◆ TASK TO CARRY OUT ◆
After finding the line with "[900,822,962,836] wirless ->" in the entries below, retype exactly each line from there through the line with "[79,274,159,293] [79,316,137,335] Navegar", including that final line.
Top of PROVIDED DATA
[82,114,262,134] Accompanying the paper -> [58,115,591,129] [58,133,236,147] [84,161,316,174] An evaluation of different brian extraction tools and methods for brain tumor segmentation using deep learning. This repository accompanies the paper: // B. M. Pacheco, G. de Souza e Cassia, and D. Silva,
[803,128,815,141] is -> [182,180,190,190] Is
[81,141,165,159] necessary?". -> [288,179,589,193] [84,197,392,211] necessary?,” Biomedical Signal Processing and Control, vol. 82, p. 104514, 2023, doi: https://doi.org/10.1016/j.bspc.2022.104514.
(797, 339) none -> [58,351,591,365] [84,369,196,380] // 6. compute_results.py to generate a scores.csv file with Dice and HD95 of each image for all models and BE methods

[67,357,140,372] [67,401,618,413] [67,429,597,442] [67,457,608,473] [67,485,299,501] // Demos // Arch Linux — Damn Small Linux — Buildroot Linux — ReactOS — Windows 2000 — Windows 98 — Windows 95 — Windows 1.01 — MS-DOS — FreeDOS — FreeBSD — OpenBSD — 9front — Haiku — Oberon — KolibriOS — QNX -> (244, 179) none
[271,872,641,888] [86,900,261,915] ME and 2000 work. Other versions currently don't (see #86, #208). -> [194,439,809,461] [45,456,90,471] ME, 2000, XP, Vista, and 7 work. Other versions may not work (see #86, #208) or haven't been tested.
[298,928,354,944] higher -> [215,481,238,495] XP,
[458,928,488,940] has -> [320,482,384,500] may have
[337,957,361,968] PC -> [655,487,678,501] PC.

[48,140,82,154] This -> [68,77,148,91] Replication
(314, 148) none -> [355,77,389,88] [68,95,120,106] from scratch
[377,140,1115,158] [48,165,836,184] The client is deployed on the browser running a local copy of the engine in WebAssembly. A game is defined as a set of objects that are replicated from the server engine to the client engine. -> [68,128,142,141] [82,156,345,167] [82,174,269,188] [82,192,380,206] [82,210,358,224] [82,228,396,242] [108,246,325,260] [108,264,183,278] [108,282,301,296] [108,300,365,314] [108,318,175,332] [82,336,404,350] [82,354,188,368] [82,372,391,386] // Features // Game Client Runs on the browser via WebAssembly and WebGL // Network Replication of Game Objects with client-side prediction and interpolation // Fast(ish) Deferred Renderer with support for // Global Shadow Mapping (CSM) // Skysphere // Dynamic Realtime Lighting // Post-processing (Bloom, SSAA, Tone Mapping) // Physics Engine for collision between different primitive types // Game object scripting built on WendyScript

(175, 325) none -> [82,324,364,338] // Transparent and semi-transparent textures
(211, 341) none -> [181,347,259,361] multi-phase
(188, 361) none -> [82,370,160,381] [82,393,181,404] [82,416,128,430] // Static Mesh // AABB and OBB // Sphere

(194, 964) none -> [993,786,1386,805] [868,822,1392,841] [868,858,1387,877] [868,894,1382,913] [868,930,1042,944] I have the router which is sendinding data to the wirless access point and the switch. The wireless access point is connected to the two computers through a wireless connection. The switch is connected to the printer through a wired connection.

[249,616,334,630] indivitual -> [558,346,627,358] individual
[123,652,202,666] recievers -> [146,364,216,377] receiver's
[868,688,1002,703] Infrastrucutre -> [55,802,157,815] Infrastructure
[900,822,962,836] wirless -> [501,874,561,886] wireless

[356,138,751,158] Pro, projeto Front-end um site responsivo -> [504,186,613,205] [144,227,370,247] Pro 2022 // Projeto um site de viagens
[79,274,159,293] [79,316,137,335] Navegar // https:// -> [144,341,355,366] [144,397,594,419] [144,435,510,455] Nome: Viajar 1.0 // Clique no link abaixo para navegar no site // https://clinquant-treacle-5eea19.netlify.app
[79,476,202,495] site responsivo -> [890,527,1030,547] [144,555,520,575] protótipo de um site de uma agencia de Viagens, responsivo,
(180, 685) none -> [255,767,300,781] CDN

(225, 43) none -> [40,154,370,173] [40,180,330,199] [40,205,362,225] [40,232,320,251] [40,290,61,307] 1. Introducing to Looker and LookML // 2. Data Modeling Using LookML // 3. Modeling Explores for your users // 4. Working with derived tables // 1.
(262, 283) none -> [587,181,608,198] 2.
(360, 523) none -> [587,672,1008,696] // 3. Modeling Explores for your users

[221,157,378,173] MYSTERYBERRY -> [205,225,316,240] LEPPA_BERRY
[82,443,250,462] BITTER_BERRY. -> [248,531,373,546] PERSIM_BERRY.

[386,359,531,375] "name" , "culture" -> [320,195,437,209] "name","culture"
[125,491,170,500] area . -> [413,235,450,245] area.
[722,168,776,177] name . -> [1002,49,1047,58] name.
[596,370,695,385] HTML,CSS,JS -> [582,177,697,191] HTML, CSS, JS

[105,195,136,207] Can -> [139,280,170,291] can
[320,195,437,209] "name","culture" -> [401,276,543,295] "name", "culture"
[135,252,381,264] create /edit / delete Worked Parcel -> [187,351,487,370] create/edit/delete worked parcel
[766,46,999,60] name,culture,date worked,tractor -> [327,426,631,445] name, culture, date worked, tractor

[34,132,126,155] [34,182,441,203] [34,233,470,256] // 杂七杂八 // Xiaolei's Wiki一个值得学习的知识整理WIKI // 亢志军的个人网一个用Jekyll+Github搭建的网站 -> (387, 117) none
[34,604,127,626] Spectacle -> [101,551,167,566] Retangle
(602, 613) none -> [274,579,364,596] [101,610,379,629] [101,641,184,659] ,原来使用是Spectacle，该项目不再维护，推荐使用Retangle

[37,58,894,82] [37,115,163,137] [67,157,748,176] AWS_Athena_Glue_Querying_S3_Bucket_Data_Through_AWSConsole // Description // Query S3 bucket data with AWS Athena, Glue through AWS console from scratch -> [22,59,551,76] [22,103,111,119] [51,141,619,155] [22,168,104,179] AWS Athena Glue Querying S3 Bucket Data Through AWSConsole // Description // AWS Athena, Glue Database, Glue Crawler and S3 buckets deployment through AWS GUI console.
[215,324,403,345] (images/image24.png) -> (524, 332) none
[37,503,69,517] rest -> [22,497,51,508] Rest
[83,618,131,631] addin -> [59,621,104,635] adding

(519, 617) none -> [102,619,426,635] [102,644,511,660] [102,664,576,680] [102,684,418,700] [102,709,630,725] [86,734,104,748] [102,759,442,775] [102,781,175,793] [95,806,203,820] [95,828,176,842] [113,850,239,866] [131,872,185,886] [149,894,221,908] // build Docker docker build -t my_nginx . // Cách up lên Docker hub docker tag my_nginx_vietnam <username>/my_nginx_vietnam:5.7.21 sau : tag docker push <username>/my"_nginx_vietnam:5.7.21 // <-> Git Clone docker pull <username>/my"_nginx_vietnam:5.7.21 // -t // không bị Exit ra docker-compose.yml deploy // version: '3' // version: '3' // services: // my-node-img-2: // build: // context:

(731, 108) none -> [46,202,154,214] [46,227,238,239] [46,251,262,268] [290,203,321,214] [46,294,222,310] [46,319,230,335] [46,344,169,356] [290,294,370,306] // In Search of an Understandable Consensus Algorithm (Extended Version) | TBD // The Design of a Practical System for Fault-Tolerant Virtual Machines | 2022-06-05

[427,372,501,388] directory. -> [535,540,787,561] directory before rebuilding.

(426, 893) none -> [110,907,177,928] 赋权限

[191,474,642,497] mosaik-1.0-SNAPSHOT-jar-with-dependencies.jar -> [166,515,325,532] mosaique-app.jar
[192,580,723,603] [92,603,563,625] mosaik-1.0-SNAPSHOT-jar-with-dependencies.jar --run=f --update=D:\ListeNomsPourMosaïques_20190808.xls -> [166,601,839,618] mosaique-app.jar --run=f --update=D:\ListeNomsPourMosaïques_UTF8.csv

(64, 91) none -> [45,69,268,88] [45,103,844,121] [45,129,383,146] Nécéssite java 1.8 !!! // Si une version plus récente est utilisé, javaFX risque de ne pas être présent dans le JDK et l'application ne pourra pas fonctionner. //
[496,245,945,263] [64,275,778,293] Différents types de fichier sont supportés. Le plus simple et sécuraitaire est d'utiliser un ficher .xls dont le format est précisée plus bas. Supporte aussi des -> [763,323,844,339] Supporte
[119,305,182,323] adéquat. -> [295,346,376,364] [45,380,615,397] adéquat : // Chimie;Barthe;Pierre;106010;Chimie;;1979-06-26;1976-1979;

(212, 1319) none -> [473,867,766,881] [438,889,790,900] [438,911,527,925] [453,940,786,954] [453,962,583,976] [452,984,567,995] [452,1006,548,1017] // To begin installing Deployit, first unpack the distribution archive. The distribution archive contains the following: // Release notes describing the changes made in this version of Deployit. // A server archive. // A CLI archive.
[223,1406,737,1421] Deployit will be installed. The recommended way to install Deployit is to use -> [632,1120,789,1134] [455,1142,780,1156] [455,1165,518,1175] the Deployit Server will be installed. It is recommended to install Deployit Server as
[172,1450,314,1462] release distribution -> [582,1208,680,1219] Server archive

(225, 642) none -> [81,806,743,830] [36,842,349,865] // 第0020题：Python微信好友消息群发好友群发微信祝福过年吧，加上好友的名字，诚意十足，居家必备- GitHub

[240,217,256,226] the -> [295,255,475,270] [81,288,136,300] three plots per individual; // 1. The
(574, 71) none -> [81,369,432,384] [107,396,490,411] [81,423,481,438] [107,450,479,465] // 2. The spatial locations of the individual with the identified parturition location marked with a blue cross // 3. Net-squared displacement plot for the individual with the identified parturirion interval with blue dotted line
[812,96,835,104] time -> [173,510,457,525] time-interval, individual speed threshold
Bottom of PROVIDED DATA
◆ FINISHED EXERCISE ◆
[900,822,962,836] wirless -> [501,874,561,886] wireless

[356,138,751,158] Pro, projeto Front-end um site responsivo -> [504,186,613,205] [144,227,370,247] Pro 2022 // Projeto um site de viagens
[79,274,159,293] [79,316,137,335] Navegar // https:// -> [144,341,355,366] [144,397,594,419] [144,435,510,455] Nome: Viajar 1.0 // Clique no link abaixo para navegar no site // https://clinquant-treacle-5eea19.netlify.app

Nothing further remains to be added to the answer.